If you are using datetime columns, convert them to nvarchar using a style which does not contains spaces, e.g: isnull(CONVERT([nvarchar],[MATURITY],(126)),'') If you dont do, you can not create the column as persisted, took me 2 days to find that out.

Convert every column which is not nvarchar into nvarchar.

Always replace NULL values with an empty string, as anything + NULL always is NULL.

Best Regards,

Jan

Jacob Luebbers SSCarpal Tunnel Points: 4864 More actions · Answer 11

D'OH! Jan already posted while I composed my reply - ignore this....
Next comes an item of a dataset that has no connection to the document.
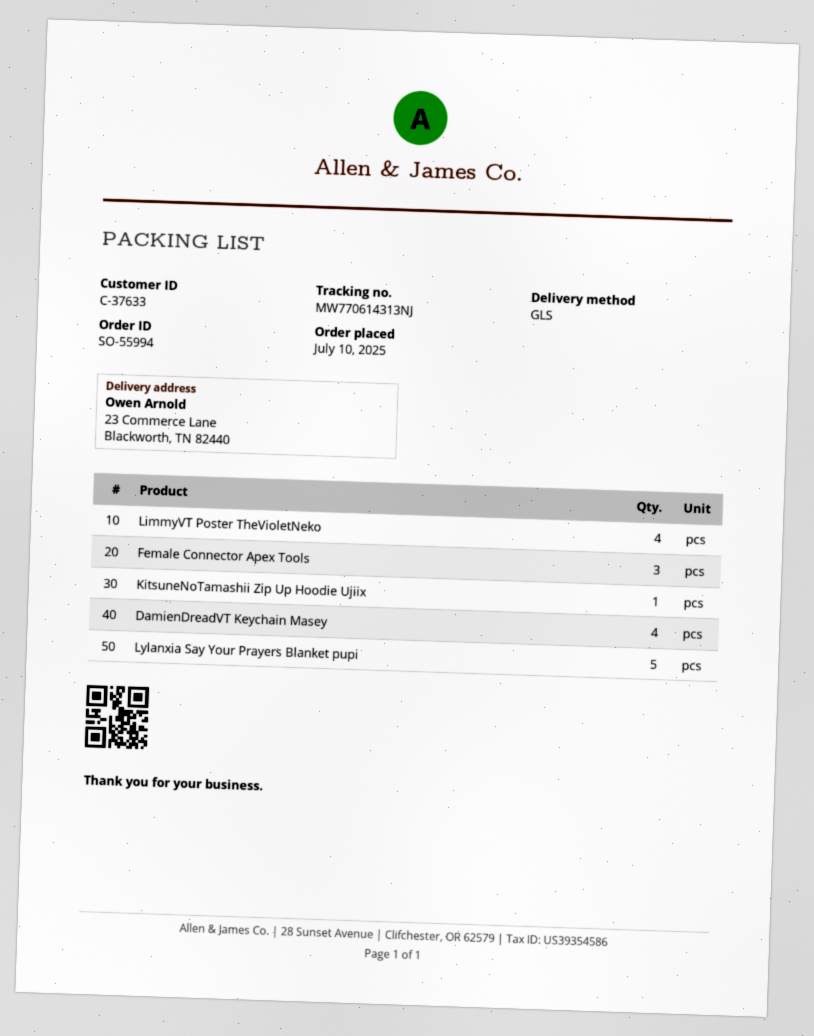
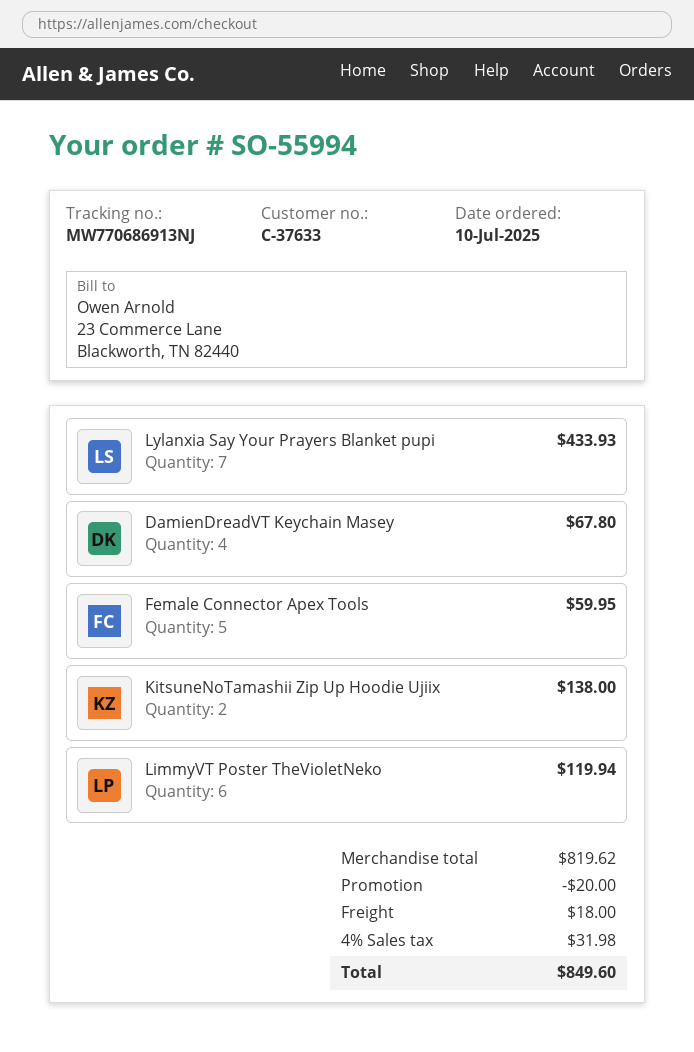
tracking number: MW770614313NJ -> MW770686913NJ
LimmyVT Poster TheVioletNeko: 4 -> 6
Female Connector Apex Tools: 3 -> 5
KitsuneNoTamashii Zip Up Hoodie Ujiix: 1 -> 2
Lylanxia Say Your Prayers Blanket pupi: 5 -> 7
Check out either CHECKSUM() or HashBytes() in BOL. CHECKSUM's been around for ages and computes a CRC (CRC32 I think, or maybe a true checksum) over the whole row or a set of columns/expressions. HashBytes() is new in SQL2005 and computes a hash using your choice of algorithm (MD2, MD4, MD5, SHA1 but not SHA256 unfortunately) using a varchar or varbinary input. To compute it over multiple columns you'd need to do something like concatenate their values together as a varchar/varbinary and feed it to HashBytes().

I'm sure Jan can tell you the exact approach used...

Regards,

Jacob

Jan Wagner-460740 SSC Eights! Points: 963 More actions · Answer 12

I tried using checksum at first, but this doesn't work. In some cases checksum for two rows is the same although they differ in one column. This happenend on my side causing a lot of confusion (checksum was built over 200 columns). I think MS describes this also on bol or msdn.

Best Regards,

Jan

Jacob Luebbers SSCarpal Tunnel Points: 4864 More actions · Answer 13

The same is true (though to a lesser extent) with any of the algorithms supported by HashBytes(). There is no guarantee that two of your rows that have the same HashBytes() value are the same - it's just that the chances of it happening are very small, especially with the newer algorithms with longer hash lengths like the SHA family. You're not relying on the hash to provide guarantee that the row hasn't changed though are you? Eg you're only using it to minimise the amount of rows that need to be manually compared column-to-column... so a hash collision is not dangerous to your validation process, rather simply causes a more thorough check to be done, right?

Regards,

Jacob

Robert-378556 SSCertifiable Points: 5917 More actions · Answer 14

Is there anyway to build a SQL Update that can test the fields during the update and not update them if they are the same, but still update fields that have changed? Is there a common teqnique to do this?

Of course, but you have to build the update statement based on changed values:

for each field in record do

if oldvalue<>newvalue begin

add 'field=newvalue' to SET clause

add 'field=oldvalue' to WHERE clause

end;

You have to add primary key to where clause too.

How to do it exactly depends on front end tool, language and components used.